Thursday, May 8, 2008

West Point


Nellie Melton, George Marion at the end of Woolen Mills Road, this area referred to as "under the hill" by residents of the Woolen Mills Village

The United States government was a large purchaser from 1884 on. Large amounts went to disabled soldiers' homes. From 1899 until at least the middle 1930's, the cadets of West Point were clothed in Charlottesville fabrics. Beginning in the late eighties, the mill succeeded in surplanting foreign mills as the manufacturer of fine doeskins used in the pants and trimmings for the highest ranking army officers.
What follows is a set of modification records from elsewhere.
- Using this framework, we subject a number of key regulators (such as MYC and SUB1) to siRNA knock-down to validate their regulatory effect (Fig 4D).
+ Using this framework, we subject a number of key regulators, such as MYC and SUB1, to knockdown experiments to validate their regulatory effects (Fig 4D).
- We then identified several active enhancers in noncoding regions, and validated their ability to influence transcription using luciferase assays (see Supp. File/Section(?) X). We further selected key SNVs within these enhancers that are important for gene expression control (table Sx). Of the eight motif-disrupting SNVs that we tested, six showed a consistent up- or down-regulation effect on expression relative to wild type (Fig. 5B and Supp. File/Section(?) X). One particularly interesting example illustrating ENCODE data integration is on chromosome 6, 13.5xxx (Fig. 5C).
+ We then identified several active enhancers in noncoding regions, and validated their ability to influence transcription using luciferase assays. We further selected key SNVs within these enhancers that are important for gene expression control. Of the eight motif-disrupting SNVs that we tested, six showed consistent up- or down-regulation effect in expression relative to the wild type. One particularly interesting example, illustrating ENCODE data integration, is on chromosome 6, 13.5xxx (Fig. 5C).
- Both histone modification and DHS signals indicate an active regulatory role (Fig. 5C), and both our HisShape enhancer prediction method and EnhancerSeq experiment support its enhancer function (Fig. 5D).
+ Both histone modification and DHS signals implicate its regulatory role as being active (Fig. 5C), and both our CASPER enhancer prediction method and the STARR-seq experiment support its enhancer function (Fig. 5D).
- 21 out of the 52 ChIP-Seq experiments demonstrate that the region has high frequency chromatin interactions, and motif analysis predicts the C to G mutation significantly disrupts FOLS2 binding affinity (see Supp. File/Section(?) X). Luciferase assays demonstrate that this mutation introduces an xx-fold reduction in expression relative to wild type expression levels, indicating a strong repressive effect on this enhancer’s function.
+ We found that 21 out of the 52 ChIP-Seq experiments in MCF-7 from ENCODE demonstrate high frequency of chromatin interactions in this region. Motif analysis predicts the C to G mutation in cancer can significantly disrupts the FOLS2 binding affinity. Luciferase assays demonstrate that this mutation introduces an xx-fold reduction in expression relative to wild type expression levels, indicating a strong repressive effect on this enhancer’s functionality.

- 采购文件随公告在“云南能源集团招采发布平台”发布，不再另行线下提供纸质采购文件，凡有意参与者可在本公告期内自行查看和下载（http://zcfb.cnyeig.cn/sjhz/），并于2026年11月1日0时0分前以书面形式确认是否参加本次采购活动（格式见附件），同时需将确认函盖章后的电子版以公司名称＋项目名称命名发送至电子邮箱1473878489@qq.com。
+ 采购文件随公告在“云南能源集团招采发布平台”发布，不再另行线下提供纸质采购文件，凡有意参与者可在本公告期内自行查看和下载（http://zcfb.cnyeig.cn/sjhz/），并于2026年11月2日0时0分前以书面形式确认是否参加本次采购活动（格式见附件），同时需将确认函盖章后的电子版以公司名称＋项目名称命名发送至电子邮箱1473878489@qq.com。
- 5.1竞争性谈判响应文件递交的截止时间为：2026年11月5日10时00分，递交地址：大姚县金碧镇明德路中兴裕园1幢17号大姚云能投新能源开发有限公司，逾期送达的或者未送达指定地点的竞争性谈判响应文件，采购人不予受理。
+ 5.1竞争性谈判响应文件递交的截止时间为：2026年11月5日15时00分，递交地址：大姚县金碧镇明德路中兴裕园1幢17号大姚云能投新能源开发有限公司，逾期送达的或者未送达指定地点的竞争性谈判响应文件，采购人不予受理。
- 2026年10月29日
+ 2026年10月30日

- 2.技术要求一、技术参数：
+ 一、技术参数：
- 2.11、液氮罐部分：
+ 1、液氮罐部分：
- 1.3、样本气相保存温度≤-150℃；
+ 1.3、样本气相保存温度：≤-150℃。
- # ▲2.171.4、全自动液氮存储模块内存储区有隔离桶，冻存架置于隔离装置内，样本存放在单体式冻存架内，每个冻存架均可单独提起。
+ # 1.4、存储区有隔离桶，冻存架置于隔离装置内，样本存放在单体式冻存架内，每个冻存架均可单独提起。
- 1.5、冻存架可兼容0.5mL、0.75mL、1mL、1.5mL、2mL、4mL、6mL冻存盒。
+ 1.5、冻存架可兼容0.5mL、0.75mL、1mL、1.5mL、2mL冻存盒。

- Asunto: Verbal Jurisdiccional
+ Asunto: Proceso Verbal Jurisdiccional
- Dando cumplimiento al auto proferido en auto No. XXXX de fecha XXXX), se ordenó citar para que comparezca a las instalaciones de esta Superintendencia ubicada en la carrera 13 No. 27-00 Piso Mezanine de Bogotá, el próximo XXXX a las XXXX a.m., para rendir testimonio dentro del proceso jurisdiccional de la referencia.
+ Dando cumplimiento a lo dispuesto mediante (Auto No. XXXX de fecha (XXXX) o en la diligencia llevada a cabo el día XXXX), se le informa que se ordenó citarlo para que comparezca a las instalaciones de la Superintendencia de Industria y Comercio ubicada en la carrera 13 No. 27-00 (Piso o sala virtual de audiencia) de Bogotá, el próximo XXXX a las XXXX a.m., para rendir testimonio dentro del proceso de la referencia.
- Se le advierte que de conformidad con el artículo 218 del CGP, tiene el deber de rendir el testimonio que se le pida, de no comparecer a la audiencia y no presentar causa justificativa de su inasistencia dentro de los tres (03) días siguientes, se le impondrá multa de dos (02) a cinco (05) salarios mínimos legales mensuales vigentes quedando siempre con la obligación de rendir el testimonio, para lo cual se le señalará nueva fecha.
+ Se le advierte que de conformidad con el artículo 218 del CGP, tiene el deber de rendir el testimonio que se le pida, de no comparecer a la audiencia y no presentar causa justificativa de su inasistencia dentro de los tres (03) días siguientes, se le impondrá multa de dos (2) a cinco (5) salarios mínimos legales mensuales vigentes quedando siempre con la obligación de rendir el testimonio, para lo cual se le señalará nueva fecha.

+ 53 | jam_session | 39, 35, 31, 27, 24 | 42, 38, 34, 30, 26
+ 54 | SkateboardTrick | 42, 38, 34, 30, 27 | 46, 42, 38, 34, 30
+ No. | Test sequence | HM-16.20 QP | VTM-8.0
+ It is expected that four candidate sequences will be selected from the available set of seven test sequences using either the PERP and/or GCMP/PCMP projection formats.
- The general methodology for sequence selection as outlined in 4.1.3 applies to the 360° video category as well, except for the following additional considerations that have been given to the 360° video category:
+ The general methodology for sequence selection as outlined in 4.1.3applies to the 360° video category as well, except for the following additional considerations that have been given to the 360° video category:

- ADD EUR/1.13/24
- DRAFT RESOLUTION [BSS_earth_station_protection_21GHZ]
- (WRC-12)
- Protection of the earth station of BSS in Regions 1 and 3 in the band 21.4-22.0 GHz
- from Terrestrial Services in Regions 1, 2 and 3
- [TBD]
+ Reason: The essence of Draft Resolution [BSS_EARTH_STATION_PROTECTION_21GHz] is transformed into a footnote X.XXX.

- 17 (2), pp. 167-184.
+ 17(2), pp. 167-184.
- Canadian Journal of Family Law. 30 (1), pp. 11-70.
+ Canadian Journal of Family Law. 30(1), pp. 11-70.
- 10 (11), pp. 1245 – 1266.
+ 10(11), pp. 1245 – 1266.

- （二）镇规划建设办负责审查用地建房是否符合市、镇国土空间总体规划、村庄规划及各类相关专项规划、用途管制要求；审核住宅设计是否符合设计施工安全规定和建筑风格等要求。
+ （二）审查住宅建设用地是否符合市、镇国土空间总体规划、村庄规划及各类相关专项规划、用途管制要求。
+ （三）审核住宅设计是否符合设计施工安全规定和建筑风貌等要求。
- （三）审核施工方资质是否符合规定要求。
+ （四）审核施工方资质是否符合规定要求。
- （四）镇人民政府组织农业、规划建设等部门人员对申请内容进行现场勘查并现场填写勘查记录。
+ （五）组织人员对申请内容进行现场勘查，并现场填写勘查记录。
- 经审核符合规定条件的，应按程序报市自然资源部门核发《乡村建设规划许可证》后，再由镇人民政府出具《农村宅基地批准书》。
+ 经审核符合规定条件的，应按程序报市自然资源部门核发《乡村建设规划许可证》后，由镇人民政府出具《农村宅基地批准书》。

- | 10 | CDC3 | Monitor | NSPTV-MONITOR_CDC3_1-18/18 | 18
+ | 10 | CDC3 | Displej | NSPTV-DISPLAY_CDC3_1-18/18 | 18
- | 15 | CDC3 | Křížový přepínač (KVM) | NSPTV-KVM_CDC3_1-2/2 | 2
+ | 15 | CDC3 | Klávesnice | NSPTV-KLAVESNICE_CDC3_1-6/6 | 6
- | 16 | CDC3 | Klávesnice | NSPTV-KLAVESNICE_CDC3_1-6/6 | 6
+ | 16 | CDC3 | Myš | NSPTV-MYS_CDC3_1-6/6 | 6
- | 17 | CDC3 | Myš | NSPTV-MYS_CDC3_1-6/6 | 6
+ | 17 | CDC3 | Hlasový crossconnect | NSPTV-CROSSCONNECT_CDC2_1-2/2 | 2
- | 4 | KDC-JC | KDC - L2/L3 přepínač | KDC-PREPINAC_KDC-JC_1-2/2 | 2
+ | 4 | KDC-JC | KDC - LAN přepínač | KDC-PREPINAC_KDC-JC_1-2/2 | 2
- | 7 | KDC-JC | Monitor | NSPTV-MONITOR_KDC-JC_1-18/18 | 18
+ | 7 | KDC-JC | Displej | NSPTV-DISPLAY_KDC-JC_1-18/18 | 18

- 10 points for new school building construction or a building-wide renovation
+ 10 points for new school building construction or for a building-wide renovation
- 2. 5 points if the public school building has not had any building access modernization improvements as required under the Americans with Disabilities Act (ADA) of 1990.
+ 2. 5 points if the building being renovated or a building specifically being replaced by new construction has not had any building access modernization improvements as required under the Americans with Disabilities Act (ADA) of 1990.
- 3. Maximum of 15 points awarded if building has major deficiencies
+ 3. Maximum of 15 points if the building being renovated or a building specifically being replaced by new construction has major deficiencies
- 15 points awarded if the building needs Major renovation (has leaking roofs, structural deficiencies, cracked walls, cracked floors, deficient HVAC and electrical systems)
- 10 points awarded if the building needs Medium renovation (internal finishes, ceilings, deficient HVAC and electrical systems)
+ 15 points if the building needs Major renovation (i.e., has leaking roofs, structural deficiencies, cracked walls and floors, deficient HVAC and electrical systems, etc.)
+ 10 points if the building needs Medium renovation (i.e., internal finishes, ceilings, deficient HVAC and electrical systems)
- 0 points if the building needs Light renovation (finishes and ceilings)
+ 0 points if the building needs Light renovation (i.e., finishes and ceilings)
This was accomplished only after six months of experimentation and was quite impressive since no American mill was able to make such fabrics. Thereafter, on several occasions, other mills underbid the Charlottesville company and won this contract, but in every case the contractor gave up his efforts and bought the material from Marchant's firm.

Wednesday, May 7, 2008

uniforms for the letter carriers


Marion House

Beginning in 1887, the mill won in competition with all the mills in the country a large contract to supply 1000 uniforms for the letter carriers of Philadelphia. Two years later, a postoffice circular calling for bids on these uniforms set as the standard cloth certain meltons and doeskins made by the Charlottesville Woolen Mills. This specification was not, of course, designed to give the company a monopoly of that contract but such was the result since no other mill could reproduce the high quality of the cloth.--Harry Poindexter

Tuesday, May 6, 2008

gold medals for uniform cloth


Drayman's House, VADHR 002-1260-0080

The problems of the Charlottesville Woolen Mills, then, were twofold: to gain a reputation for high quality; to create a market.
The mill quickly earned a national acclaim for the quality of its cloth. Fine kerseys, Venetian overcoatings, doeskins, and meltons of dark-blue, sky-blue, and cadet-gray were the chief products of its looms. Military uniforms were its speciality. Before the fire, the mill produced a limited quantity of these fabrics, but afterward they were improved greatly in quality and reputation. Furthermore, the company designed original fabrics and created a market for then. Perhaps it means little to find a local paper extolling them "as among the finest made in this country," having "few peers and no superiors." But the truth of these statements is proved by other sources. At the Chicago and St. Louis Expositions the mill won the only gold medals awarded for uniform cloths. The Chicago Fair Commissioners in 1892 chose a Charlottesville fabric for the standard to be used in uniforming the 1500 guards at the Exposition.--Harry Poindexter

Monday, May 5, 2008

uniform cloth


Damage to Harlow's wall is done by vehicles large and small

In the years between the War of Secession and the first World War, Americans voiced a preference for light weight clothing more in line with new modes of heating, transportation, and styles. It was this change which sealed the fate of primitive rural mills.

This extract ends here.